▶ Try it: Beneath this task are records; count how many lines include the string "blocks" and answer with that number alone.
(Beginning of Material provided)
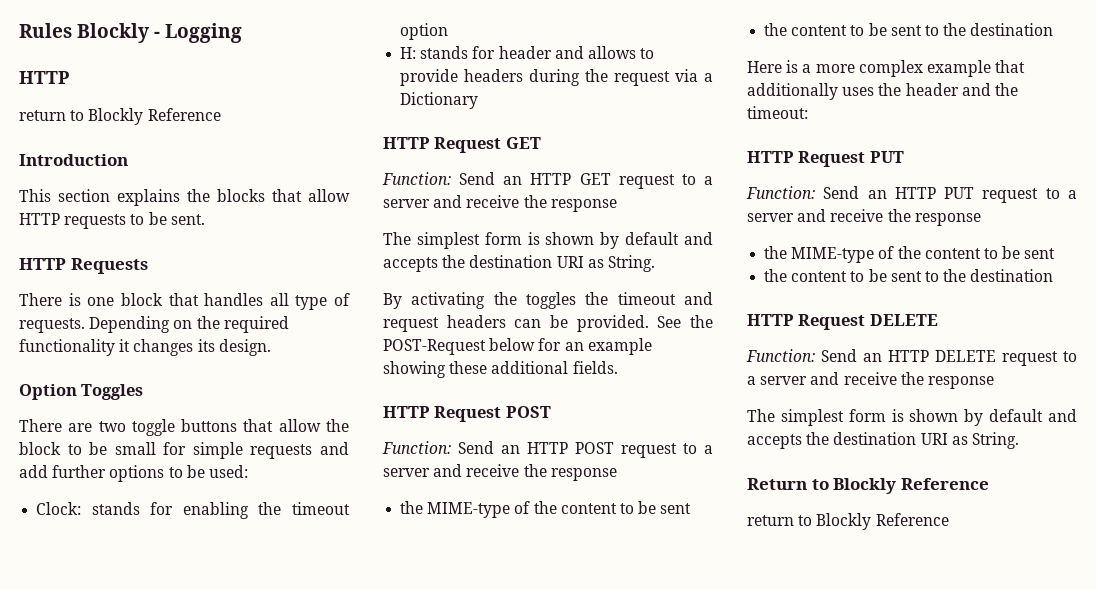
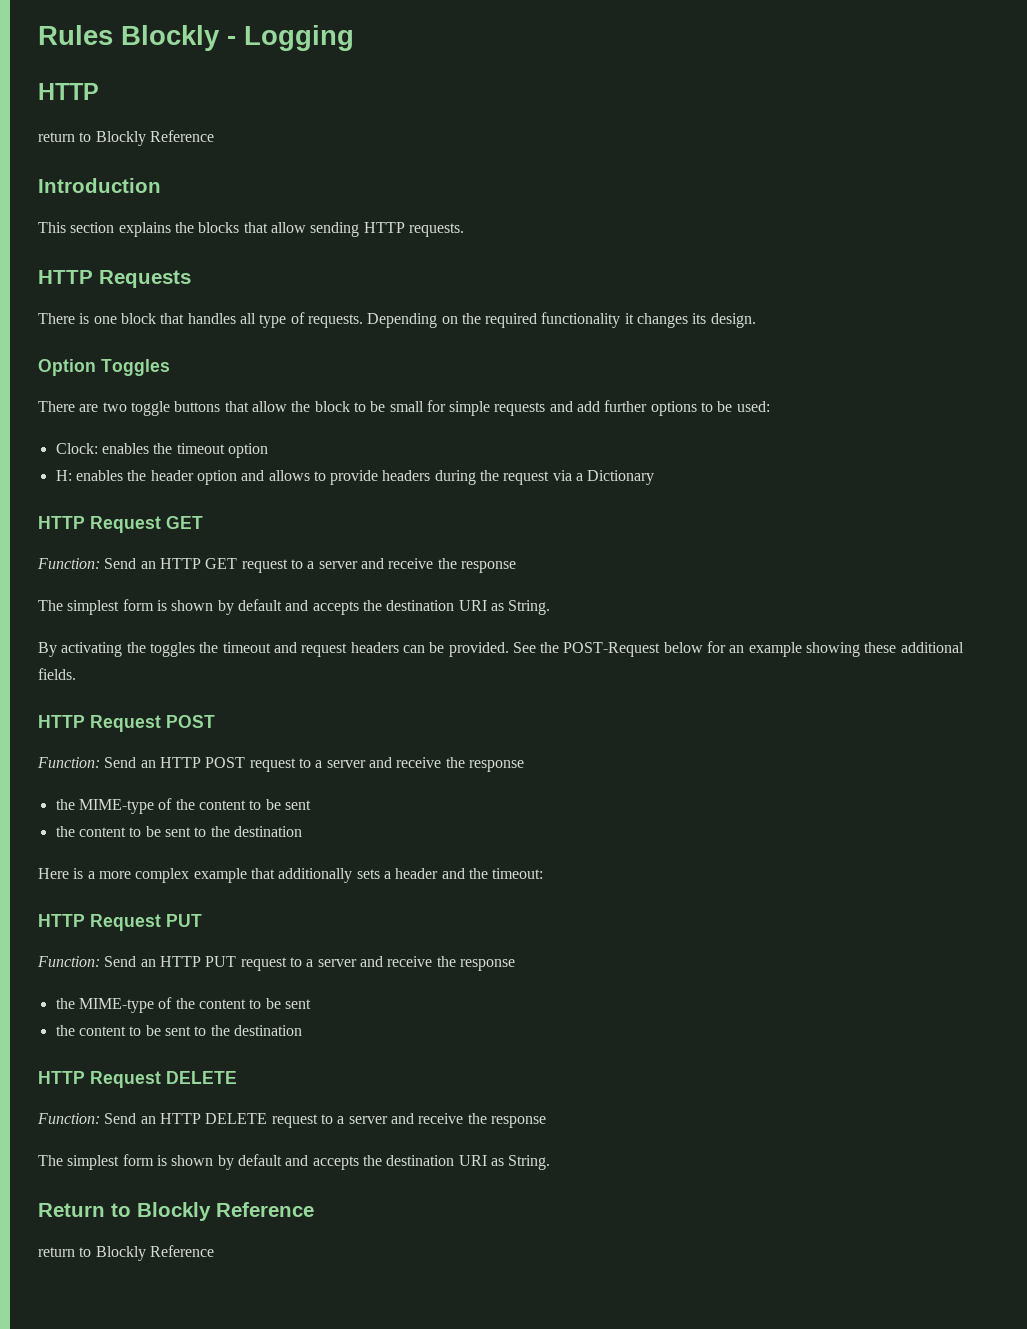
- This section explains the blocks that allow HTTP requests to be sent.
+ This section explains the blocks that allow sending HTTP requests.
- Clock: stands for enabling the timeout option
+ Clock: enables the timeout option
- H: stands for header and allows to provide headers during the request via a Dictionary
+ H: enables the header option and allows to provide headers during the request via a Dictionary
- Here is a more complex example that additionally uses the header and the timeout:
+ Here is a more complex example that additionally sets a header and the timeout:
(End of Material provided)
▶ Answer to the problem: 2